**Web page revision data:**
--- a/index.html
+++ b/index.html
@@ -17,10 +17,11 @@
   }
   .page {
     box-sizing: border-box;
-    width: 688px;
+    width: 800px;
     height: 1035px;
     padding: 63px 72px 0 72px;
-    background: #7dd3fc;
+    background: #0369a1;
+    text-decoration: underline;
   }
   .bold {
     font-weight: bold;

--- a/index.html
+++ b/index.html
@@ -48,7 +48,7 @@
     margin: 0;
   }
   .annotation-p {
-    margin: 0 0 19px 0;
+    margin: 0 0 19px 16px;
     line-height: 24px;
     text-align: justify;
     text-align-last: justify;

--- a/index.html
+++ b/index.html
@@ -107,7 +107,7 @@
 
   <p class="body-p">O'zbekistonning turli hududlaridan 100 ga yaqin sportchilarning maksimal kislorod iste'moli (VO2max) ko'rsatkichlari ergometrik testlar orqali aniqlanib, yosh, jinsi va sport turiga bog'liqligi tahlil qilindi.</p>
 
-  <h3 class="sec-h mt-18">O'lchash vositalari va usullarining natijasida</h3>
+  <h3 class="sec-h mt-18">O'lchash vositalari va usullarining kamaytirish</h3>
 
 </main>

**Exercise prompt:** Tally every line of the entries that contains the word "lchash", and respond with that number only.

**Exercise response:** 2